While in lactating women this would appear to be a very plausible pathogenesis, there is some uncertainty about the pathogenesis in non-lactating women where breast secretions should be apriori minimal. It appears pathologic stimulation of lactogenesis must be present as well to cause subareolar abscess and treatment success with bromocriptin appears to confirm this[1] as compared to poor success rate of the usual antibiotic and surgical treatments documented by Hanavadi et al.[2]

Further uncertainty in the relation of SMOLD and the subareolar abscess is that squamous metaplasia is very often caused by inflammatory processes. SMOLD could be the cause of the inflammation - or the result of a previous or longstanding inflammation.

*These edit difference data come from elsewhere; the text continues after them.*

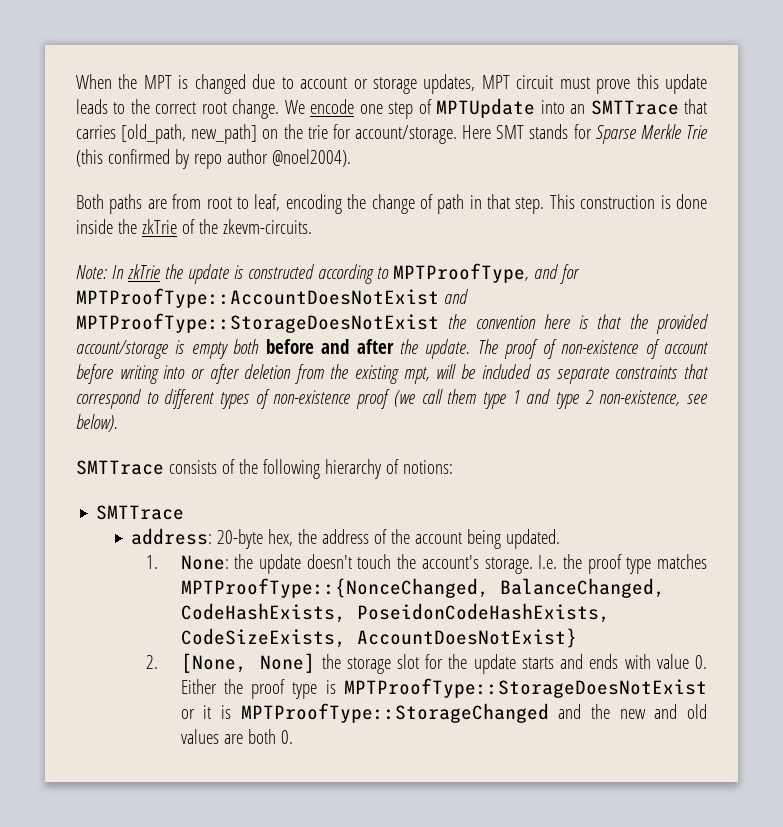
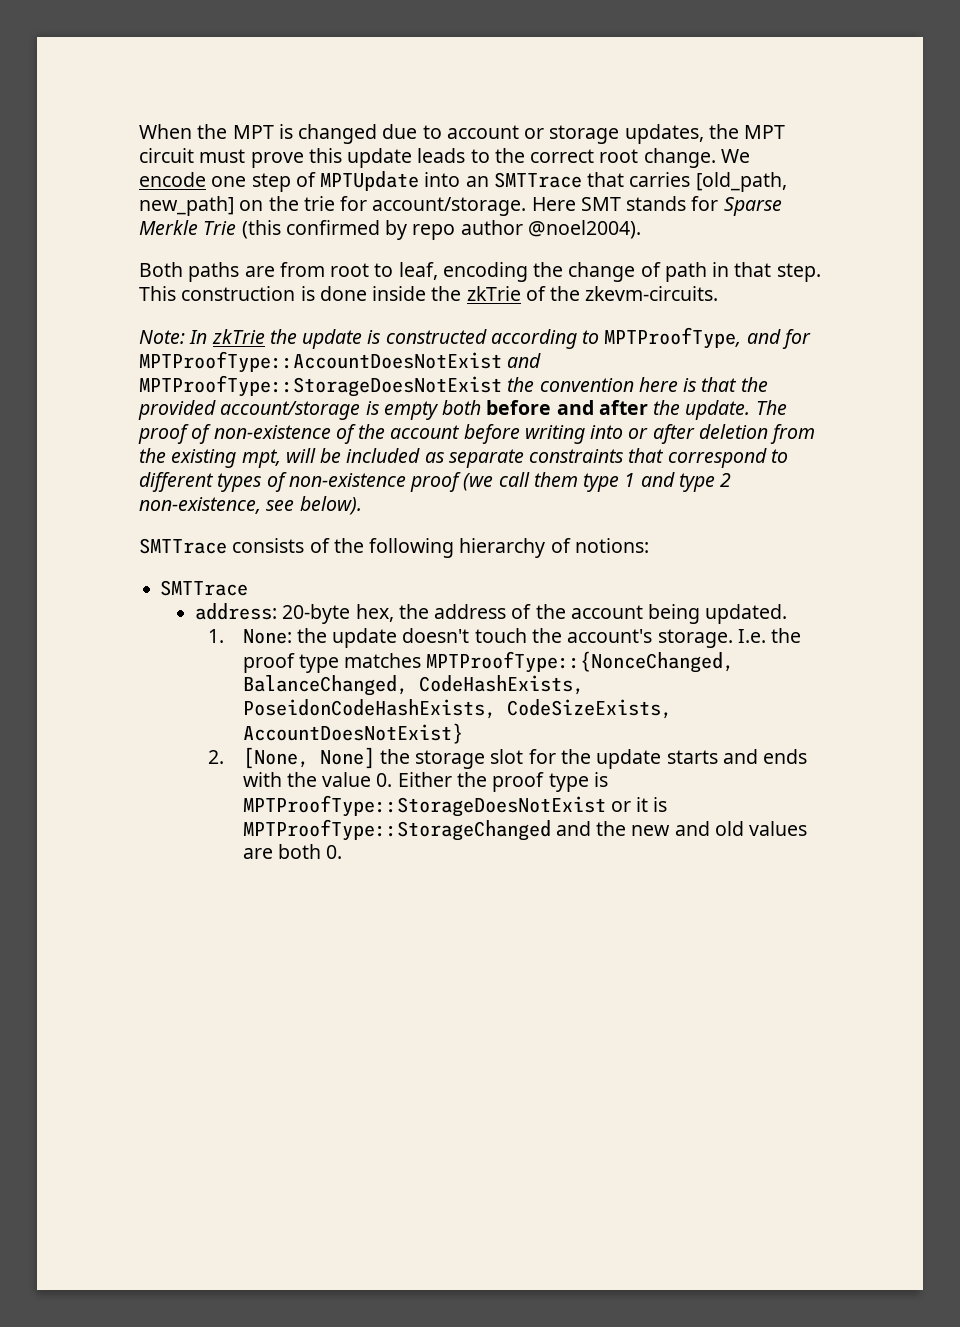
- When the MPT is changed due to account or storage updates, MPT circuit must prove this update leads to the correct root change.
+ When the MPT is changed due to account or storage updates, the MPT circuit must prove this update leads to the correct root change.
- The proof of non-existence of account before writing into or after deletion from the existing mpt, will be included as separate constraints that correspond to different types of non-existence proof (we call them type 1 and type 2 non-existence, see below).
+ The proof of non-existence of the account before writing into or after deletion from the existing mpt, will be included as separate constraints that correspond to different types of non-existence proof (we call them type 1 and type 2 non-existence, see below).
- 2. [None, None] the storage slot for the update starts and ends with value 0. Either the proof type is MPTProofType::StorageDoesNotExist or it is MPTProofType::StorageChanged and the new and old values are both 0.
+ 2. [None, None] the storage slot for the update starts and ends with the value 0. Either the proof type is MPTProofType::StorageDoesNotExist or it is MPTProofType::StorageChanged and the new and old values are both 0.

SMOLD usually affects multiple ducts and frequently (relative to extremely low absolute prevalence) both breasts hence it is very likely that systemic changes such as hormonal interactions are involved.

At least the following factors have been considered in the aetiology of SMOLD: reactive change to chronic inflammation, systemic hormonal changes, smoking, dysregulation in beta-catenin expression, changes in retinoic acid and vitamin D metabolism or expression.

Vitamin A deficiency has been observed to cause squamous metaplasia in many types of epithelia. However supplementation with Vitamin A would be beneficial only in exceptional cases because normally the local catabolism of vitamin A will be the regulating factor.

Squamous metaplasia of breast epithelia is known to be more prevalent in postmenopausal women (where it does not cause any problems at all). Staurosporine, a nonspecific protein kinase C inhibitor can induce squamous metaplasia in breast tissue while other known PKC inhibitors did not show this effect. cAMP stimulation can also induce squamous metaplasia.[4]


  1. ^ a b c Goepel E, Pahnke VG (1991). "[Successful therapy of nonpuerperal mastitis – already routine or still a rarity?]". Geburtshilfe Frauenheilkd (in German) 51 (2): 109–16. doi:10.1055/s-2007-1023685. PMID 2040409. 
  2. ^ a b Hanavadi S, Pereira G, Mansel RE (2005). "How mammillary fistulas should be managed". Breast J 11 (4): 254–6. doi:10.1111/j.1075-122X.2005.21641.x. PMID 15982391. 
  3. ^ Petersen EE (2003). Infektionen in Gynäkologie und Geburtshilfe. Thieme Georg Verlag. ISBN 3-13-722904-9. 
  4. ^ Heffelfinger SC, Miller MA, Gear R, Devoe G (1998). "Staurosporine-induced versus spontaneous squamous metaplasia in pre- and postmenopausal breast tissue". J. Cell. Physiol. 176 (2): 245–54. doi:10.1002/(SICI)1097-4652(199808)176:2<245::AID-JCP3>3.0.CO;2-O. PMID 9648912.